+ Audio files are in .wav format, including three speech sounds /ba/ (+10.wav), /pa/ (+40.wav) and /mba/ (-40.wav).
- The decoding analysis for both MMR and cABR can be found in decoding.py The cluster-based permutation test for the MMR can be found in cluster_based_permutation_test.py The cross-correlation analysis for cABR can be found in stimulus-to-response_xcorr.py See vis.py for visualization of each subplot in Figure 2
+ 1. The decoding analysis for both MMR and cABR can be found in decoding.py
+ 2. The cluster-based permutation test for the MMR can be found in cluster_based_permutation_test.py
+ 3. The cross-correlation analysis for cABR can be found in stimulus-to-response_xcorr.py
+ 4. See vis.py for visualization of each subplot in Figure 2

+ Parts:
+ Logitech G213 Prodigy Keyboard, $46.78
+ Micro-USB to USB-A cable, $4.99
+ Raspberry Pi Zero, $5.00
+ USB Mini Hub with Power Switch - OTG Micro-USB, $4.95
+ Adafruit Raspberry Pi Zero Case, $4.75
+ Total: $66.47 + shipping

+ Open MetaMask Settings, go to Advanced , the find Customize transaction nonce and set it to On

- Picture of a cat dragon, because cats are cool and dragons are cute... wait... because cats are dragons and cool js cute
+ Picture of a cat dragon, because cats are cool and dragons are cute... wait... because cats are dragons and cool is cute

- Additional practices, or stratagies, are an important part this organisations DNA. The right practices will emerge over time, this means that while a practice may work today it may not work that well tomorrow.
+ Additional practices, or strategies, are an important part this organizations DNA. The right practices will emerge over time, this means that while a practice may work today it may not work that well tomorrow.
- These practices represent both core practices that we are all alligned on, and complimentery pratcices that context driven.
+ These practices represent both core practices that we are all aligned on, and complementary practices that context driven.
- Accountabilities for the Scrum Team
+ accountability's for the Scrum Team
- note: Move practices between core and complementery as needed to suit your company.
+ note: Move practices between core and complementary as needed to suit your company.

### INSTRUCTIONS TO FOLLOW
Begin with the first line of the data above and, please, print each line exactly until you have printed the line containing "- Additional practices, or"; print nothing else.

### RESPONSE AREA
+ Audio files are in .wav format, including three speech sounds /ba/ (+10.wav), /pa/ (+40.wav) and /mba/ (-40.wav).
- The decoding analysis for both MMR and cABR can be found in decoding.py The cluster-based permutation test for the MMR can be found in cluster_based_permutation_test.py The cross-correlation analysis for cABR can be found in stimulus-to-response_xcorr.py See vis.py for visualization of each subplot in Figure 2
+ 1. The decoding analysis for both MMR and cABR can be found in decoding.py
+ 2. The cluster-based permutation test for the MMR can be found in cluster_based_permutation_test.py
+ 3. The cross-correlation analysis for cABR can be found in stimulus-to-response_xcorr.py
+ 4. See vis.py for visualization of each subplot in Figure 2

+ Parts:
+ Logitech G213 Prodigy Keyboard, $46.78
+ Micro-USB to USB-A cable, $4.99
+ Raspberry Pi Zero, $5.00
+ USB Mini Hub with Power Switch - OTG Micro-USB, $4.95
+ Adafruit Raspberry Pi Zero Case, $4.75
+ Total: $66.47 + shipping

+ Open MetaMask Settings, go to Advanced , the find Customize transaction nonce and set it to On

- Picture of a cat dragon, because cats are cool and dragons are cute... wait... because cats are dragons and cool js cute
+ Picture of a cat dragon, because cats are cool and dragons are cute... wait... because cats are dragons and cool is cute

- Additional practices, or stratagies, are an important part this organisations DNA. The right practices will emerge over time, this means that while a practice may work today it may not work that well tomorrow.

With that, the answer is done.